**What is expected:** In the copy, include no pictures. Reproduce the rest of the entries exactly.
(Data shown)
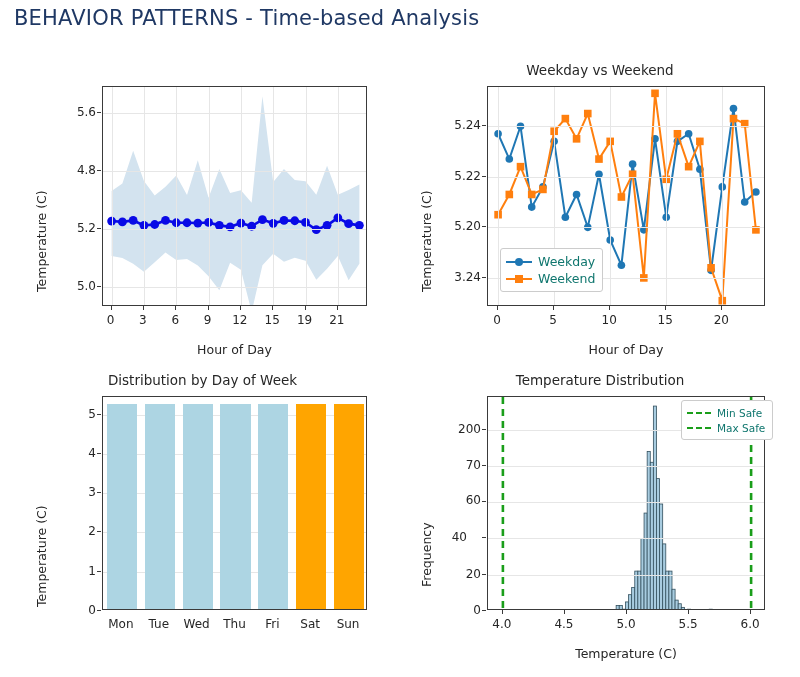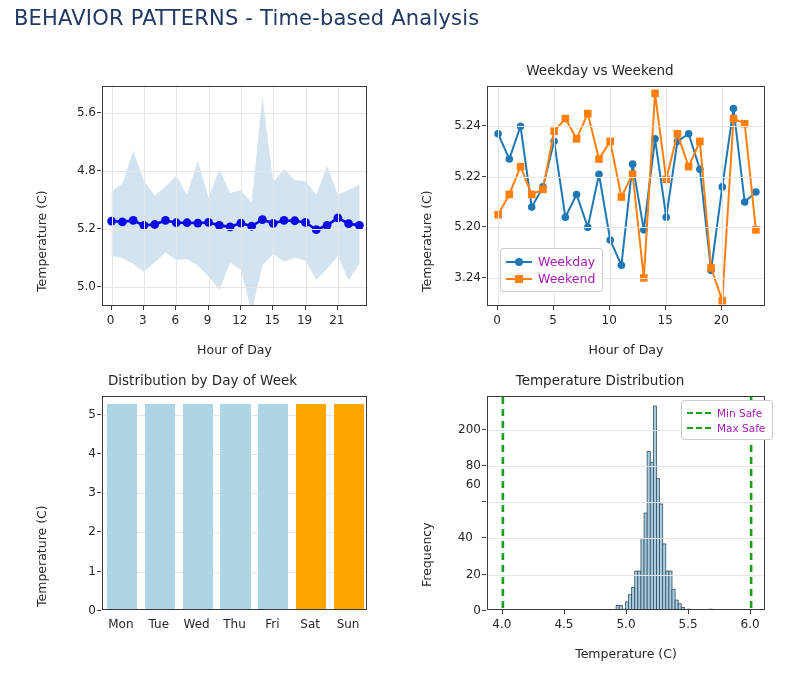--- a/index.html
+++ b/index.html
@@ -54,21 +54,21 @@
   
   svg.layer{position:absolute;left:0;top:0;overflow:visible;}
 
   
   .legend{
     position:absolute;background:#ffffff;border:1px solid #cccccc;
     border-radius:3px;padding:4px 7px 4px 5px;
   }
   .legend-row{display:flex;align-items:center;height:17px;}
   .legend-key{width:26px;height:12px;position:relative;margin-right:6px;flex:0 0 auto;}
-  .legend-label{font-size:12.5px;color:#a21caf;white-space:nowrap;}
+  .legend-label{font-size:12.5px;color:#0f766e;white-space:nowrap;}
   .lk-line{position:absolute;left:0;right:0;top:5px;height:2.4px;}
   .lk-dot{position:absolute;left:9px;top:2px;width:8px;height:8px;border-radius:50%;}
   .lk-sq{position:absolute;left:9px;top:2px;width:8px;height:8px;}
   .lk-dash{position:absolute;left:0;right:0;top:5px;height:0;border-top:2.4px dashed #1a9e1a;}
   .legend-small .legend-label{font-size:10.5px;}
   .legend-small .legend-row{height:15px;}
   .legend-small .legend-key{width:24px;}
 
   
   .bar{position:absolute;bottom:0;box-sizing:border-box;}
@@ -343,25 +343,25 @@
           </span>
         <span class="legend-label">Max Safe</span>
       </div>
     </div>
     <div class="xlabel" style="left:72px;top:274px;width:278px;">Temperature (C)</div>
   <div class="tickmark-y" style="left:67px;top:238.00px;"></div>
       <div class="ytick" style="left:26px;top:238.00px;width:40px;">0</div>
       <div class="tickmark-y" style="left:67px;top:201.73px;"></div>
       <div class="ytick" style="left:26px;top:201.73px;width:40px;">20</div>
       <div class="tickmark-y" style="left:67px;top:165.46px;"></div>
-      <div class="ytick" style="left:18px;top:165.46px;width:40px;">40</div>
+      <div class="ytick" style="left:12px;top:165.46px;width:40px;">40</div>
       <div class="tickmark-y" style="left:67px;top:129.19px;"></div>
-      <div class="ytick" style="left:26px;top:112px;width:40px;">60</div>
+      <div class="ytick" style="left:26px;top:128px;width:40px;">60</div>
       <div class="tickmark-y" style="left:67px;top:92.92px;"></div>
-      <div class="ytick" style="left:26px;top:92.92px;width:40px;">80</div>
+      <div class="ytick" style="left:26px;top:92.92px;width:40px;">70</div>
       <div class="tickmark-y" style="left:67px;top:56.64px;"></div>
       <div class="ytick" style="left:26px;top:56.64px;width:40px;">200</div>
       <div class="tickmark-x" style="left:86.89px;top:238px;"></div>
       <div class="xtick" style="left:86.89px;top:245px;">4.0</div>
       <div class="tickmark-x" style="left:148.95px;top:238px;"></div>
       <div class="xtick" style="left:148.95px;top:245px;">4.5</div>
       <div class="tickmark-x" style="left:211.00px;top:238px;"></div>
       <div class="xtick" style="left:211.00px;top:245px;">5.0</div>
       <div class="tickmark-x" style="left:273.05px;top:238px;"></div>
       <div class="xtick" style="left:273.05px;top:245px;">5.5</div>

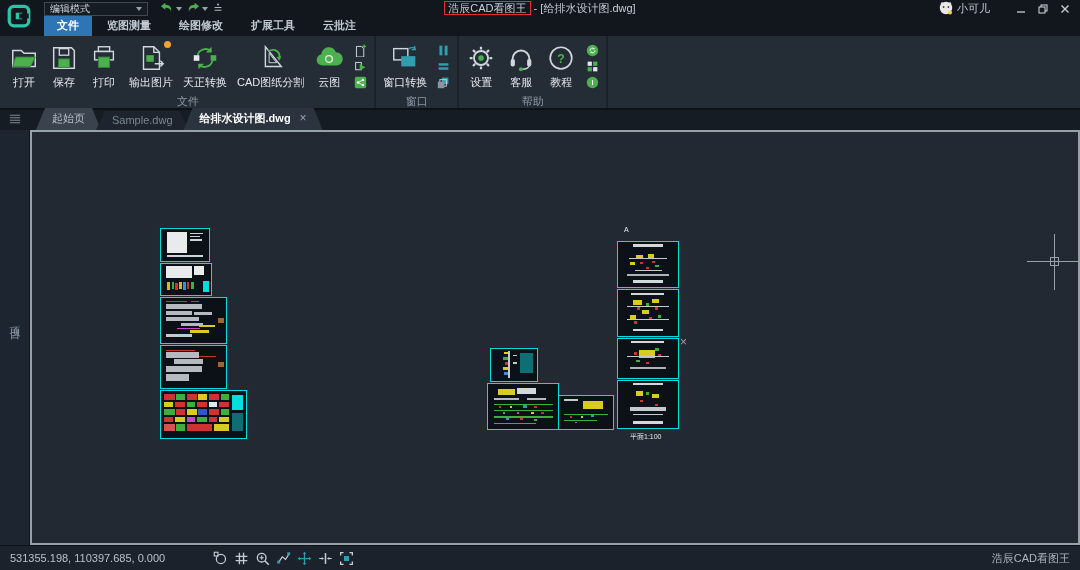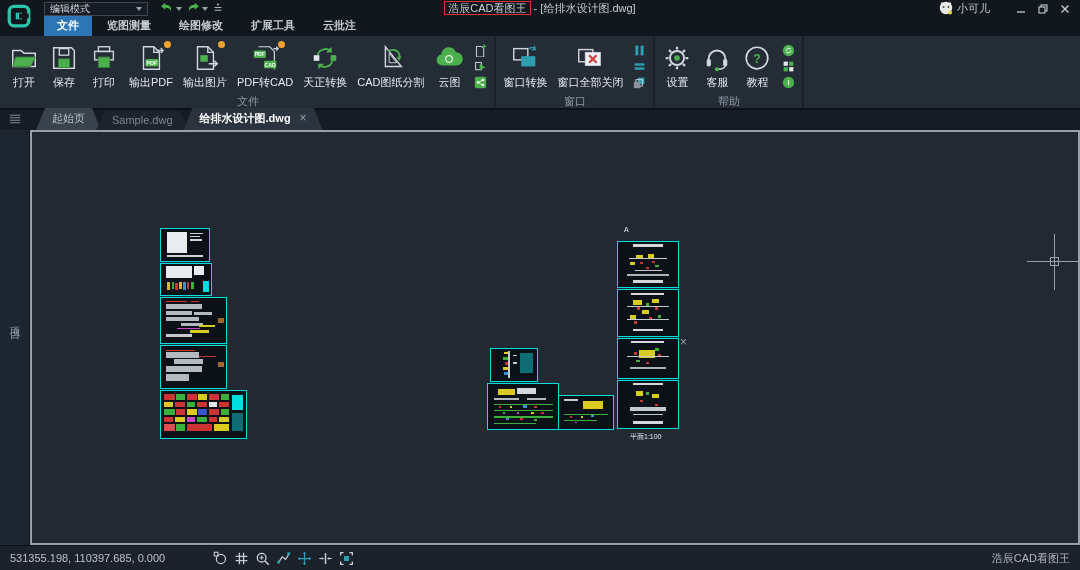--- a/index.html
+++ b/index.html
@@ -183,53 +183,26 @@
                   <rect x="10" y="15" width="12" height="11" fill="#4db04f" stroke="#37833a"></rect>
                 </svg>
               </span>
               <span class="rtext">打印</span>
             </div>
             <div class="rbtn">
               <span class="ricon">
                 <svg width="30" height="30" viewBox="0 0 32 32">
                   <path d="M8 4h11l6 6v18H8z" fill="none" stroke="#cfd6dc" stroke-width="1.5"></path>
                   <path d="M19 4v6h6" fill="none" stroke="#cfd6dc" stroke-width="1.5"></path>
-                  <path d="M22 8h7m-2.6-2.6L29 8l-2.6 2.6" fill="none" stroke="#cfd6dc" stroke-width="1.4"></path>
-                  <rect x="10" y="17" width="14" height="8" rx="1" fill="#4db04f"></rect>
-                  <text x="17" y="23.3" font-size="6" font-weight="bold" fill="#fff" text-anchor="middle">PDF</text>
-                </svg>
-                <span class="badge"></span>
-              </span>
-              <span class="rtext">输出PDF</span>
-            </div>
-            <div class="rbtn">
-              <span class="ricon">
-                <svg width="30" height="30" viewBox="0 0 32 32">
-                  <path d="M8 4h11l6 6v18H8z" fill="none" stroke="#cfd6dc" stroke-width="1.5"></path>
-                  <path d="M19 4v6h6" fill="none" stroke="#cfd6dc" stroke-width="1.5"></path>
                   <rect x="11" y="13" width="8" height="7" fill="#4db04f"></rect>
                   <path d="M20 22h9m-3-3l3 3-3 3" fill="none" stroke="#cfd6dc" stroke-width="1.6"></path>
                 </svg>
                 <span class="badge"></span>
               </span>
               <span class="rtext">输出图片</span>
-            </div>
-            <div class="rbtn">
-              <span class="ricon">
-                <svg width="30" height="30" viewBox="0 0 32 32">
-                  <path d="M9 4h12l5 5v19" fill="none" stroke="#cfd6dc" stroke-width="1.3"></path>
-                  <path d="M25 6h5m-2-2l2 2-2 2" fill="none" stroke="#cfd6dc" stroke-width="1.3"></path>
-                  <rect x="4" y="8" width="13" height="8" rx="1" fill="#4db04f"></rect>
-                  <text x="10.5" y="14.3" font-size="5.5" font-weight="bold" fill="#fff" text-anchor="middle">PDF</text>
-                  <rect x="15" y="19" width="13" height="8" rx="1" fill="#4db04f"></rect>
-                  <text x="21.5" y="25.3" font-size="5.5" font-weight="bold" fill="#fff" text-anchor="middle">CAD</text>
-                </svg>
-                <span class="badge"></span>
-              </span>
-              <span class="rtext">PDF转CAD</span>
             </div>
             <div class="rbtn">
               <span class="ricon">
                 <svg width="30" height="30" viewBox="0 0 32 32">
                   <path d="M8 13a9 9 0 0 1 15-4" fill="none" stroke="#4db04f" stroke-width="2"></path>
                   <path d="M23 4v6h-6z" fill="#4db04f"></path>
                   <path d="M24 19a9 9 0 0 1-15 4" fill="none" stroke="#4db04f" stroke-width="2"></path>
                   <path d="M9 28v-6h6z" fill="#4db04f"></path>
                   <rect x="4" y="13" width="6" height="6" fill="#e4e8ec"></rect>
                   <rect x="22" y="13" width="6" height="6" fill="#4db04f"></rect>
@@ -287,30 +260,20 @@
           <div class="rbtns">
             <div class="rbtn">
               <span class="ricon">
                 <svg width="30" height="30" viewBox="0 0 32 32">
                   <rect x="4" y="6" width="15" height="12" fill="none" stroke="#cfd6dc" stroke-width="1.5"></rect>
                   <path d="M20 6c3-2 6-1 7 1m-1-4l1 4-4 0" fill="none" stroke="#2f9fb0" stroke-width="1.4"></path>
                   <rect x="12" y="14" width="15" height="11" fill="#2f9fb0"></rect>
                 </svg>
               </span>
               <span class="rtext">窗口转换</span>
-            </div>
-            <div class="rbtn">
-              <span class="ricon">
-                <svg width="30" height="30" viewBox="0 0 32 32">
-                  <rect x="4" y="7" width="15" height="13" fill="none" stroke="#cfd6dc" stroke-width="1.5"></rect>
-                  <rect x="11" y="10" width="16" height="14" fill="#eef1f3" stroke="#cfd6dc"></rect>
-                  <path d="M15 13l8 8m0-8l-8 8" stroke="#d23c3c" stroke-width="2.4"></path>
-                </svg>
-              </span>
-              <span class="rtext">窗口全部关闭</span>
             </div>
             <div class="rmini">
               <span>
                 <svg width="13" height="13" viewBox="0 0 16 16">
                   <rect x="3" y="2" width="3.6" height="12" fill="#2f9fb0"></rect>
                   <rect x="9.4" y="2" width="3.6" height="12" fill="#2f9fb0"></rect>
                 </svg>
               </span>
               <span>
                 <svg width="13" height="13" viewBox="0 0 16 16">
(End Data shown)
**Written answer:**
--- a/index.html
+++ b/index.html
@@ -54,21 +54,21 @@
   
   svg.layer{position:absolute;left:0;top:0;overflow:visible;}
 
   
   .legend{
     position:absolute;background:#ffffff;border:1px solid #cccccc;
     border-radius:3px;padding:4px 7px 4px 5px;
   }
   .legend-row{display:flex;align-items:center;height:17px;}
   .legend-key{width:26px;height:12px;position:relative;margin-right:6px;flex:0 0 auto;}
-  .legend-label{font-size:12.5px;color:#a21caf;white-space:nowrap;}
+  .legend-label{font-size:12.5px;color:#0f766e;white-space:nowrap;}
   .lk-line{position:absolute;left:0;right:0;top:5px;height:2.4px;}
   .lk-dot{position:absolute;left:9px;top:2px;width:8px;height:8px;border-radius:50%;}
   .lk-sq{position:absolute;left:9px;top:2px;width:8px;height:8px;}
   .lk-dash{position:absolute;left:0;right:0;top:5px;height:0;border-top:2.4px dashed #1a9e1a;}
   .legend-small .legend-label{font-size:10.5px;}
   .legend-small .legend-row{height:15px;}
   .legend-small .legend-key{width:24px;}
 
   
   .bar{position:absolute;bottom:0;box-sizing:border-box;}
@@ -343,25 +343,25 @@
           </span>
         <span class="legend-label">Max Safe</span>
       </div>
     </div>
     <div class="xlabel" style="left:72px;top:274px;width:278px;">Temperature (C)</div>
   <div class="tickmark-y" style="left:67px;top:238.00px;"></div>
       <div class="ytick" style="left:26px;top:238.00px;width:40px;">0</div>
       <div class="tickmark-y" style="left:67px;top:201.73px;"></div>
       <div class="ytick" style="left:26px;top:201.73px;width:40px;">20</div>
       <div class="tickmark-y" style="left:67px;top:165.46px;"></div>
-      <div class="ytick" style="left:18px;top:165.46px;width:40px;">40</div>
+      <div class="ytick" style="left:12px;top:165.46px;width:40px;">40</div>
       <div class="tickmark-y" style="left:67px;top:129.19px;"></div>
-      <div class="ytick" style="left:26px;top:112px;width:40px;">60</div>
+      <div class="ytick" style="left:26px;top:128px;width:40px;">60</div>
       <div class="tickmark-y" style="left:67px;top:92.92px;"></div>
-      <div class="ytick" style="left:26px;top:92.92px;width:40px;">80</div>
+      <div class="ytick" style="left:26px;top:92.92px;width:40px;">70</div>
       <div class="tickmark-y" style="left:67px;top:56.64px;"></div>
       <div class="ytick" style="left:26px;top:56.64px;width:40px;">200</div>
       <div class="tickmark-x" style="left:86.89px;top:238px;"></div>
       <div class="xtick" style="left:86.89px;top:245px;">4.0</div>
       <div class="tickmark-x" style="left:148.95px;top:238px;"></div>
       <div class="xtick" style="left:148.95px;top:245px;">4.5</div>
       <div class="tickmark-x" style="left:211.00px;top:238px;"></div>
       <div class="xtick" style="left:211.00px;top:245px;">5.0</div>
       <div class="tickmark-x" style="left:273.05px;top:238px;"></div>
       <div class="xtick" style="left:273.05px;top:245px;">5.5</div>

--- a/index.html
+++ b/index.html
@@ -183,53 +183,26 @@
                   <rect x="10" y="15" width="12" height="11" fill="#4db04f" stroke="#37833a"></rect>
                 </svg>
               </span>
               <span class="rtext">打印</span>
             </div>
             <div class="rbtn">
               <span class="ricon">
                 <svg width="30" height="30" viewBox="0 0 32 32">
                   <path d="M8 4h11l6 6v18H8z" fill="none" stroke="#cfd6dc" stroke-width="1.5"></path>
                   <path d="M19 4v6h6" fill="none" stroke="#cfd6dc" stroke-width="1.5"></path>
-                  <path d="M22 8h7m-2.6-2.6L29 8l-2.6 2.6" fill="none" stroke="#cfd6dc" stroke-width="1.4"></path>
-                  <rect x="10" y="17" width="14" height="8" rx="1" fill="#4db04f"></rect>
-                  <text x="17" y="23.3" font-size="6" font-weight="bold" fill="#fff" text-anchor="middle">PDF</text>
-                </svg>
-                <span class="badge"></span>
-              </span>
-              <span class="rtext">输出PDF</span>
-            </div>
-            <div class="rbtn">
-              <span class="ricon">
-                <svg width="30" height="30" viewBox="0 0 32 32">
-                  <path d="M8 4h11l6 6v18H8z" fill="none" stroke="#cfd6dc" stroke-width="1.5"></path>
-                  <path d="M19 4v6h6" fill="none" stroke="#cfd6dc" stroke-width="1.5"></path>
                   <rect x="11" y="13" width="8" height="7" fill="#4db04f"></rect>
                   <path d="M20 22h9m-3-3l3 3-3 3" fill="none" stroke="#cfd6dc" stroke-width="1.6"></path>
                 </svg>
                 <span class="badge"></span>
               </span>
               <span class="rtext">输出图片</span>
-            </div>
-            <div class="rbtn">
-              <span class="ricon">
-                <svg width="30" height="30" viewBox="0 0 32 32">
-                  <path d="M9 4h12l5 5v19" fill="none" stroke="#cfd6dc" stroke-width="1.3"></path>
-                  <path d="M25 6h5m-2-2l2 2-2 2" fill="none" stroke="#cfd6dc" stroke-width="1.3"></path>
-                  <rect x="4" y="8" width="13" height="8" rx="1" fill="#4db04f"></rect>
-                  <text x="10.5" y="14.3" font-size="5.5" font-weight="bold" fill="#fff" text-anchor="middle">PDF</text>
-                  <rect x="15" y="19" width="13" height="8" rx="1" fill="#4db04f"></rect>
-                  <text x="21.5" y="25.3" font-size="5.5" font-weight="bold" fill="#fff" text-anchor="middle">CAD</text>
-                </svg>
-                <span class="badge"></span>
-              </span>
-              <span class="rtext">PDF转CAD</span>
             </div>
             <div class="rbtn">
               <span class="ricon">
                 <svg width="30" height="30" viewBox="0 0 32 32">
                   <path d="M8 13a9 9 0 0 1 15-4" fill="none" stroke="#4db04f" stroke-width="2"></path>
                   <path d="M23 4v6h-6z" fill="#4db04f"></path>
                   <path d="M24 19a9 9 0 0 1-15 4" fill="none" stroke="#4db04f" stroke-width="2"></path>
                   <path d="M9 28v-6h6z" fill="#4db04f"></path>
                   <rect x="4" y="13" width="6" height="6" fill="#e4e8ec"></rect>
                   <rect x="22" y="13" width="6" height="6" fill="#4db04f"></rect>
@@ -287,30 +260,20 @@
           <div class="rbtns">
             <div class="rbtn">
               <span class="ricon">
                 <svg width="30" height="30" viewBox="0 0 32 32">
                   <rect x="4" y="6" width="15" height="12" fill="none" stroke="#cfd6dc" stroke-width="1.5"></rect>
                   <path d="M20 6c3-2 6-1 7 1m-1-4l1 4-4 0" fill="none" stroke="#2f9fb0" stroke-width="1.4"></path>
                   <rect x="12" y="14" width="15" height="11" fill="#2f9fb0"></rect>
                 </svg>
               </span>
               <span class="rtext">窗口转换</span>
-            </div>
-            <div class="rbtn">
-              <span class="ricon">
-                <svg width="30" height="30" viewBox="0 0 32 32">
-                  <rect x="4" y="7" width="15" height="13" fill="none" stroke="#cfd6dc" stroke-width="1.5"></rect>
-                  <rect x="11" y="10" width="16" height="14" fill="#eef1f3" stroke="#cfd6dc"></rect>
-                  <path d="M15 13l8 8m0-8l-8 8" stroke="#d23c3c" stroke-width="2.4"></path>
-                </svg>
-              </span>
-              <span class="rtext">窗口全部关闭</span>
             </div>
             <div class="rmini">
               <span>
                 <svg width="13" height="13" viewBox="0 0 16 16">
                   <rect x="3" y="2" width="3.6" height="12" fill="#2f9fb0"></rect>
                   <rect x="9.4" y="2" width="3.6" height="12" fill="#2f9fb0"></rect>
                 </svg>
               </span>
               <span>
                 <svg width="13" height="13" viewBox="0 0 16 16">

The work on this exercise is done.